* **Data supplied**
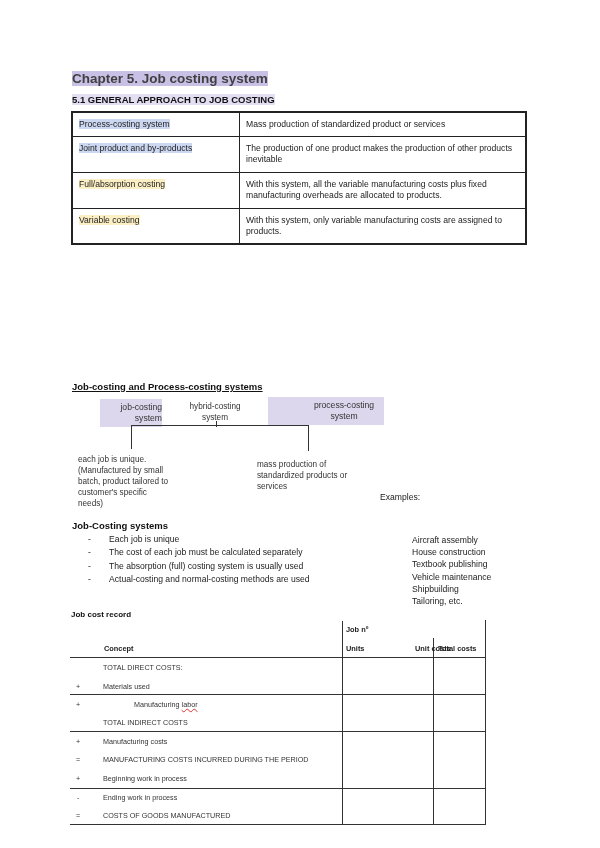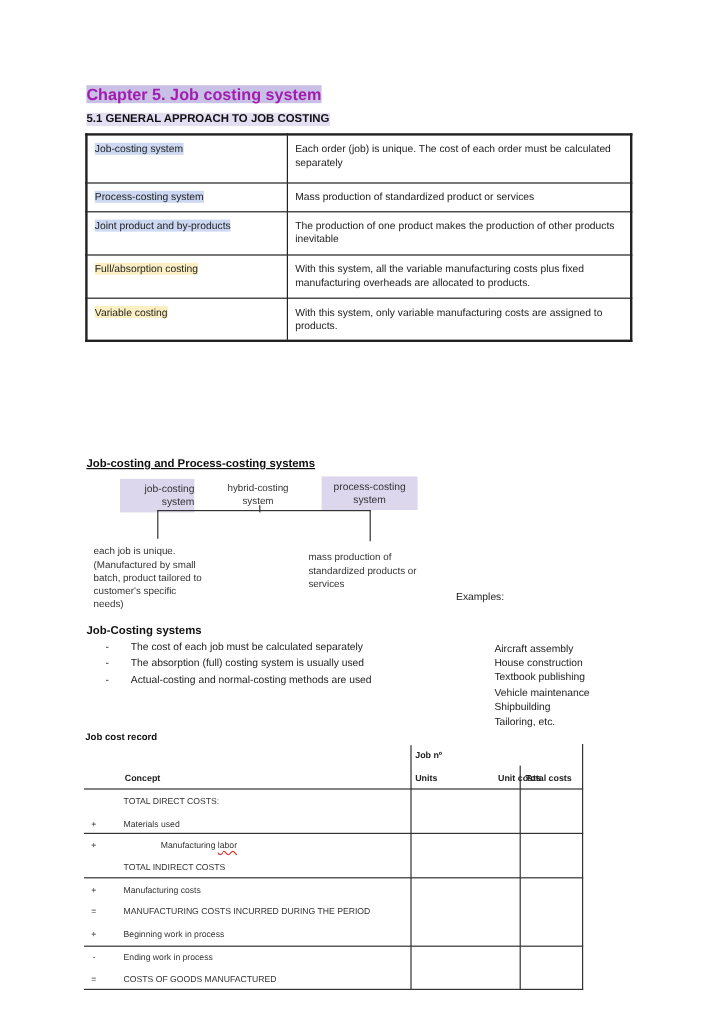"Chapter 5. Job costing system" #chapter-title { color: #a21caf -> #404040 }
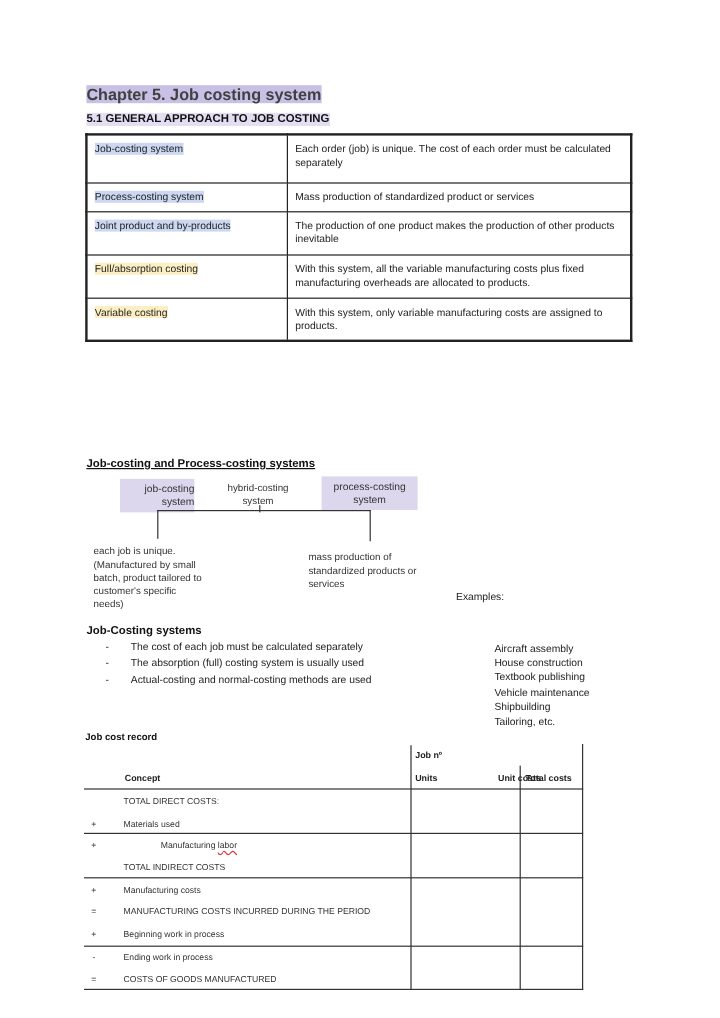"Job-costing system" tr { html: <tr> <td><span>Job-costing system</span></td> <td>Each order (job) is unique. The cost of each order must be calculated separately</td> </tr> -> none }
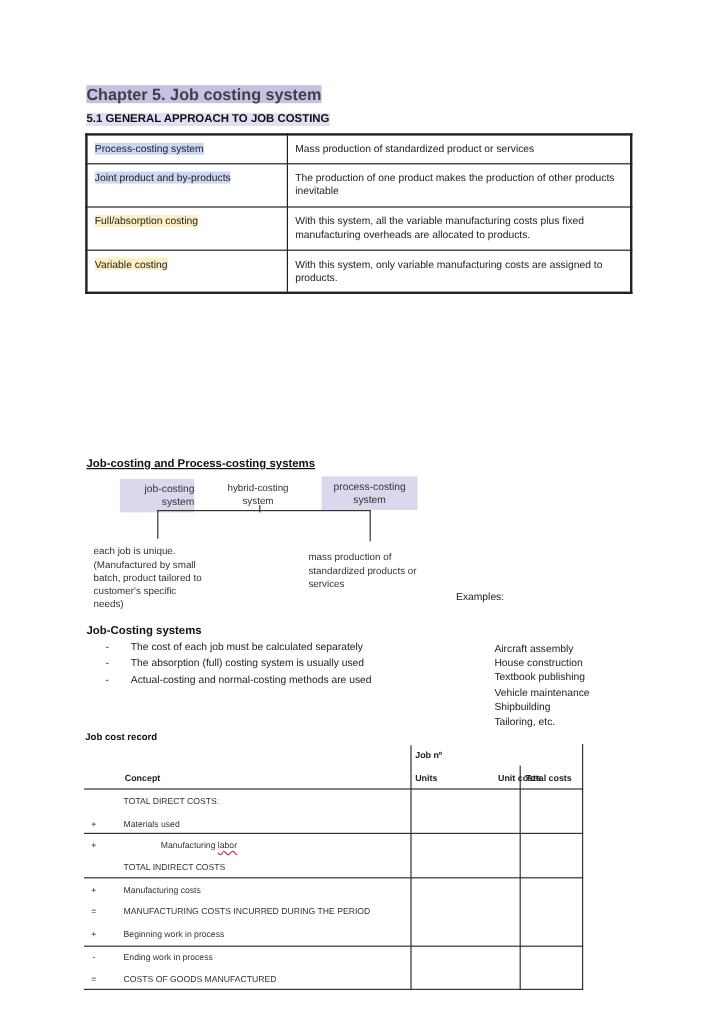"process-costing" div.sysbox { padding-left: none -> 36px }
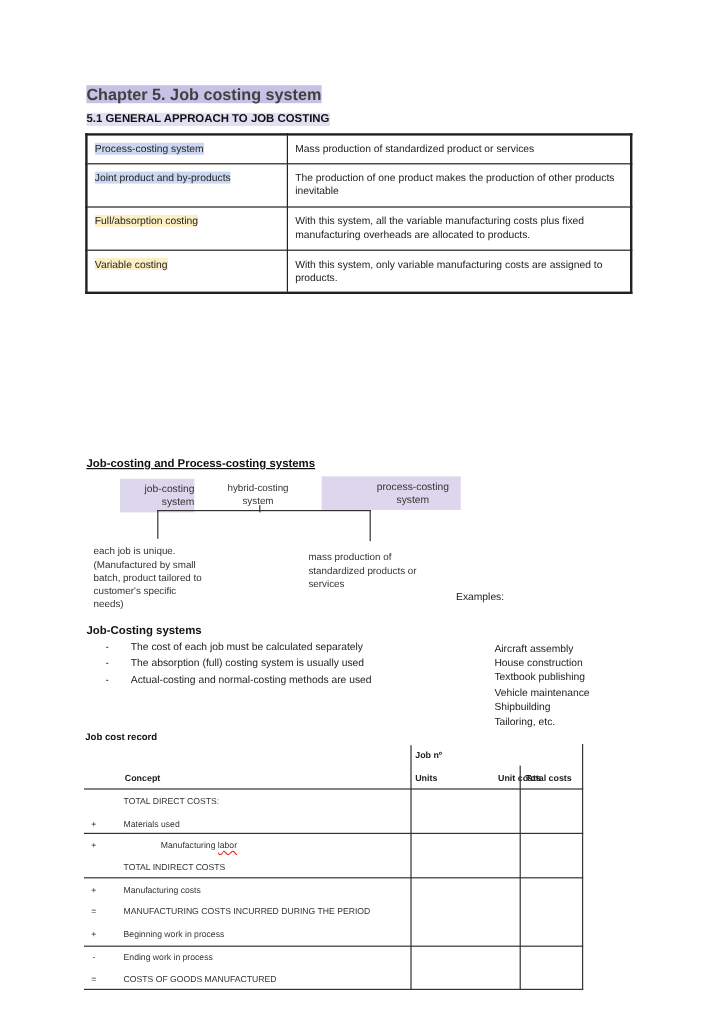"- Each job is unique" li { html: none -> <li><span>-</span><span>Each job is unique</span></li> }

==

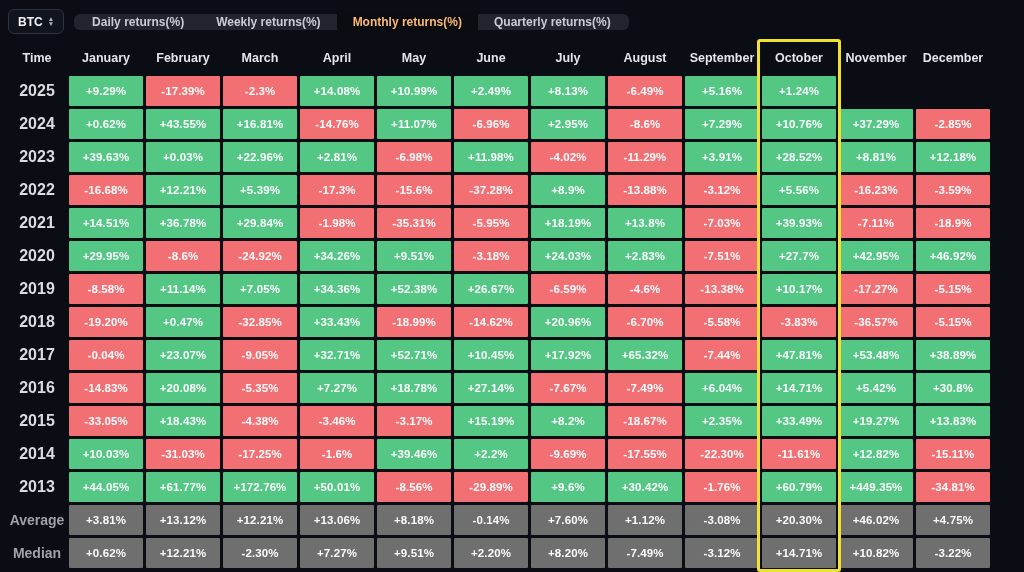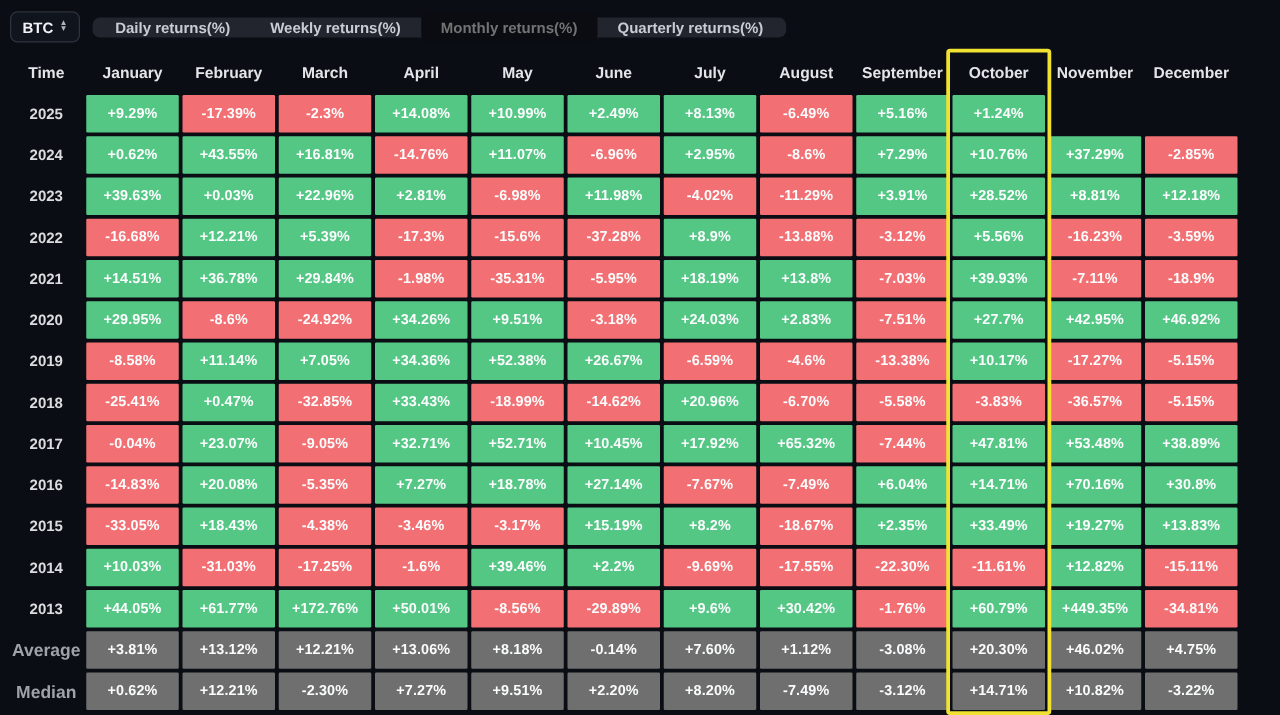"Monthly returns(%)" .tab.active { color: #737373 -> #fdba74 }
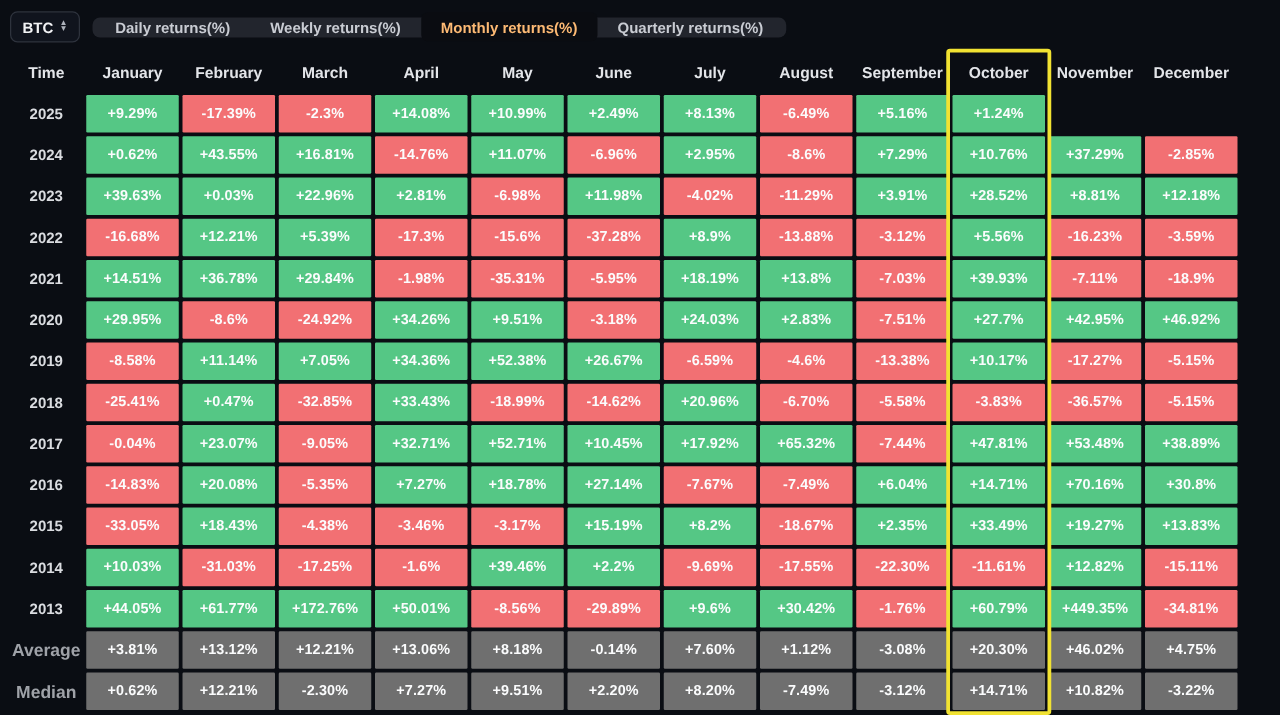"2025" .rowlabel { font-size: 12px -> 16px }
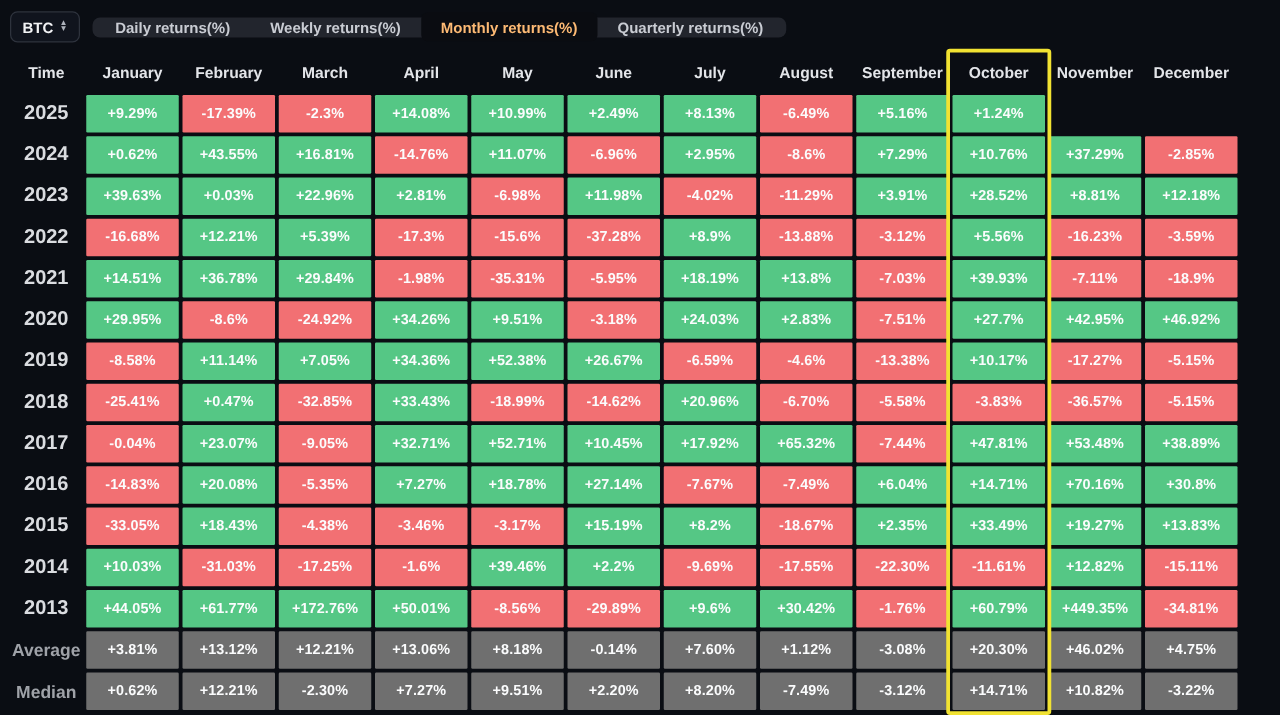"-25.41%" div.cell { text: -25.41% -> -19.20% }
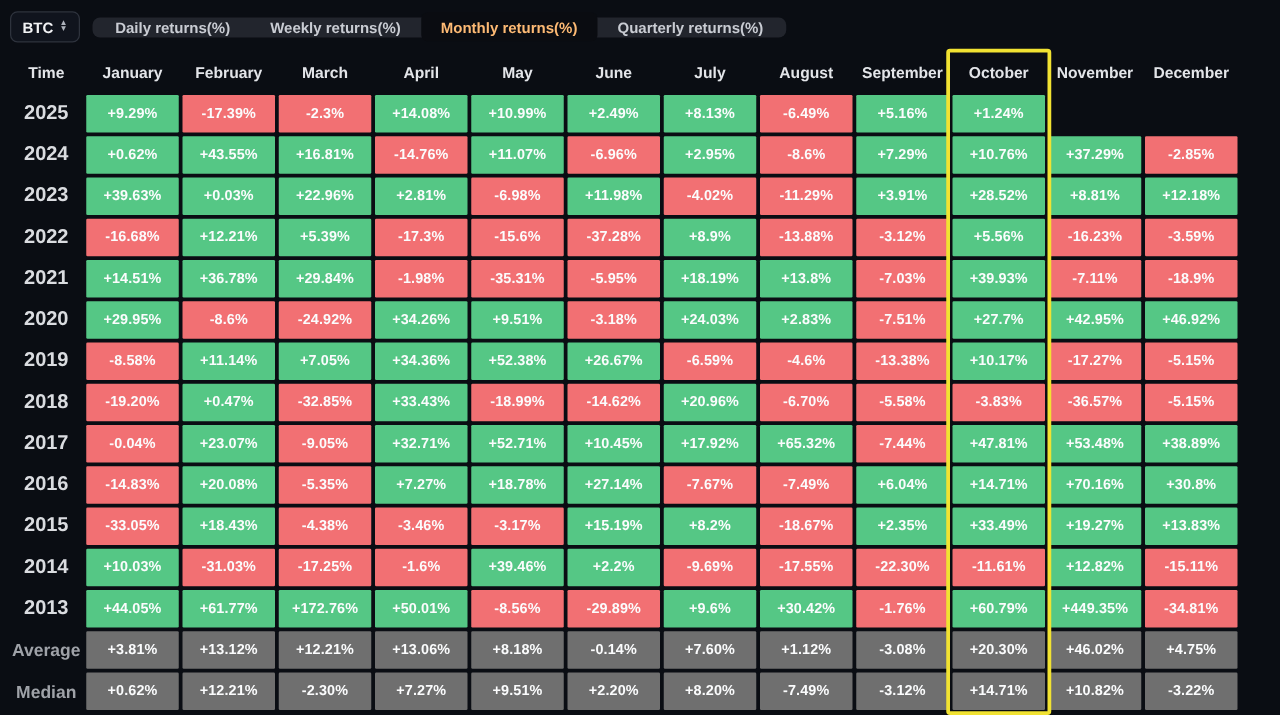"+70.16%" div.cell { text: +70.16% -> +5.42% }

* **Exercise directions**
What to print is the stretch of entries from the line with "html: <tr> <td><span>Job-costing" up to and including the line with "html: none ->". Please print it exactly and leave out the pictures.

* **Output**
"Job-costing system" tr { html: <tr> <td><span>Job-costing system</span></td> <td>Each order (job) is unique. The cost of each order must be calculated separately</td> </tr> -> none }
"process-costing" div.sysbox { padding-left: none -> 36px }
"- Each job is unique" li { html: none -> <li><span>-</span><span>Each job is unique</span></li> }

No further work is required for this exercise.